Chan Cordelia, Ang Marcus, Saad Alain, Chua Daniel, Mejia Margarita, Lim Li, Gatinel Damien
*Singapore National Eye Center, Singapore, Singapore; †Singapore Eye Research Institute, Singapore, Singapore; and ‡Rothschild Foundation, Paris, France.
Cornea. 2015 Sep;34(9):996-1004. doi: 10.1097/ICO.0000000000000529.
To investigate the efficacy of the SCORE Analyzer (Bausch+Lomb TechnoLas, Germany) in detecting forme fruste keratoconus (FFKC) in Asian eyes and validate its usefulness as a risk assessment system for post-laser in situ keratomileusis (LASIK) keratectasia.
We retrospectively evaluated corneal topographies with the Orbscan IIz system and independently tested them with the SCORE Analyzer through masked investigators. Eyes were classified into 2 groups: (1) The FFKC group included clinically and topographically normal eyes with definite keratoconus in the contralateral eye. (2) The control group included normal preoperative topographies of patients with LASIK performed at least 4 years before with no resultant keratectasia. The main outcome measures were accuracy indicators: sensitivity, specificity, positive, and negative predictive values. Parameters in the calculation of the SCORE including irregularity at 3 mm, thinnest pachymetry, the difference between central and thinnest pachymetry (CP - TP), vertical decentration of the thinnest point, maximum posterior elevation, and anterior elevation of the thinnest point were compared in both groups.

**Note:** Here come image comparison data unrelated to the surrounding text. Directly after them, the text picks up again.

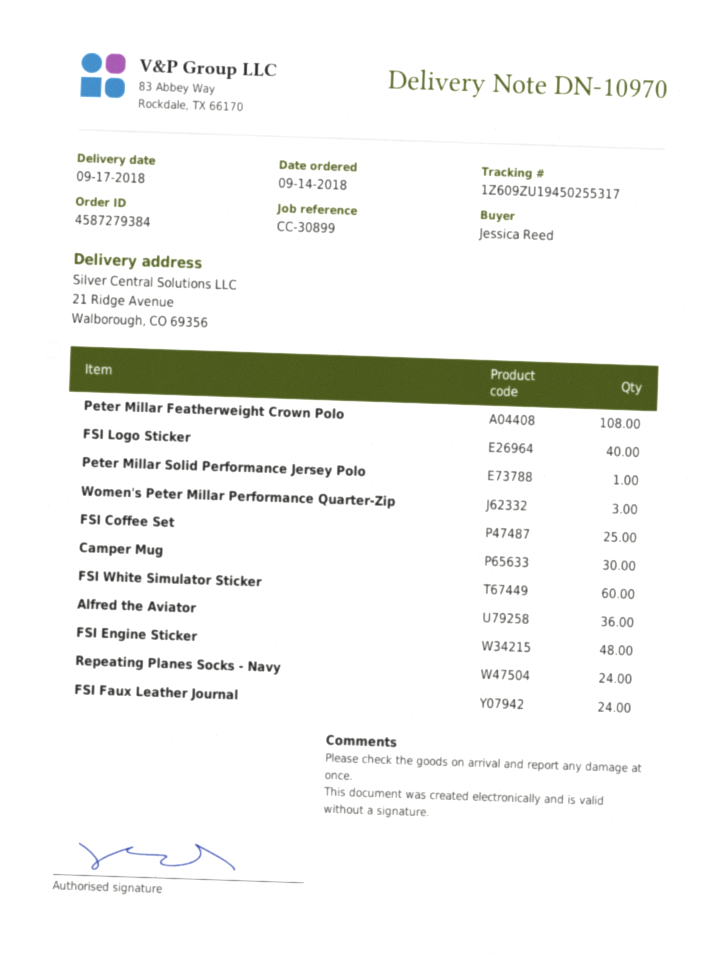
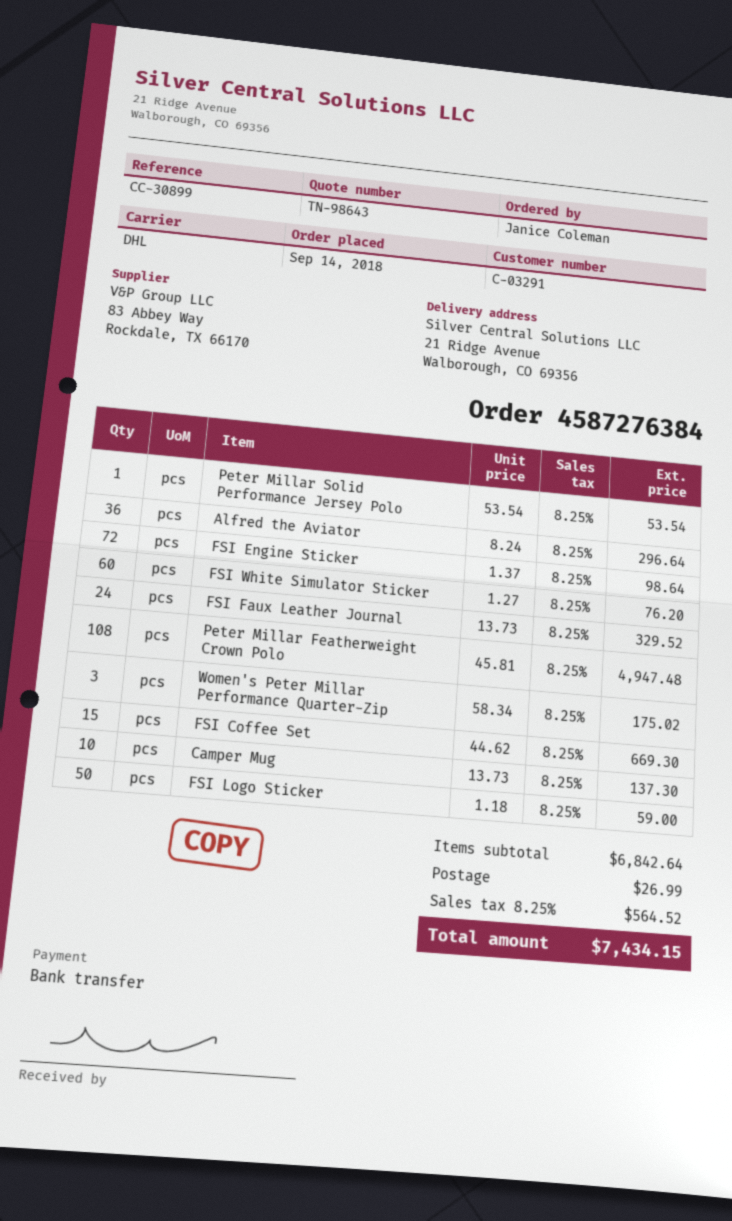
order number: 4587279384 -> 4587276384
ordered by: Jessica Reed -> Janice Coleman
FSI Logo Sticker: 40 -> 50
FSI Coffee Set: 25 -> 15
Camper Mug: 30 -> 10
FSI Engine Sticker: 48 -> 72
Repeating Planes Socks - Navy: 24 -> none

We analyzed 128 Orbscans of 128 Asian patients. There were 24 FFKC eyes and 104 control eyes. SCORE was negative in 7 eyes (false negative) in the FFKC group and was positive in 2 eyes in the control group (false positive). The sensitivity was 70.8%, specificity 98.1%, positive predictive value 89.5%, and negative predictive value 93.6%. Irregularity at 3 mm, thinnest pachymetry, CP - TP, thinnest point decentration, maximum posterior elevation, and anterior elevation of the thinnest point were significantly different in both groups.
The SCORE Analyzer algorithm, developed and validated in eyes of white subjects, was found to be valid and consistent in Asian eyes, showing good sensitivity and specificity in FFKC detection, and to be useful in objectively identifying cases at risk of post-LASIK keratectasia.
研究SCORE分析仪(德国博士伦Technolas公司)在检测亚洲人眼中的圆锥角膜亚临床期(FFKC)方面的疗效,并验证其作为准分子激光原位角膜磨镶术(LASIK)后角膜扩张风险评估系统的实用性。
我们使用Orbscan IIz系统对角膜地形图进行回顾性评估,并通过盲法研究者使用SCORE分析仪对其进行独立测试。将眼睛分为两组:(1)FFKC组包括临床和地形图检查正常但对侧眼患有明确圆锥角膜的眼睛。(2)对照组包括至少4年前接受LASIK手术且未发生角膜扩张的患者术前正常的地形图。主要观察指标为准确性指标:敏感性、特异性、阳性预测值和阴性预测值。比较两组在计算SCORE时所涉及的参数,包括3mm处的不规则度、最薄角膜厚度、中央与最薄角膜厚度之差(CP - TP)、最薄点的垂直偏心度、最大后表面高度以及最薄点的前表面高度。
我们分析了128例亚洲患者的128张Orbscan图像。其中有24只FFKC眼和104只对照眼。FFKC组中有7只眼SCORE为阴性(假阴性),对照组中有2只眼SCORE为阳性(假阳性)。敏感性为70.8%,特异性为98.1%,阳性预测值为89.5%,阴性预测值为93.6%。两组在3mm处的不规则度、最薄角膜厚度、CP - TP、最薄点偏心度、最大后表面高度以及最薄点的前表面高度方面存在显著差异。
在白种人眼中开发并验证的SCORE分析仪算法,在亚洲人眼中同样有效且一致,在检测FFKC方面显示出良好的敏感性和特异性,并且有助于客观识别LASIK后角膜扩张风险病例。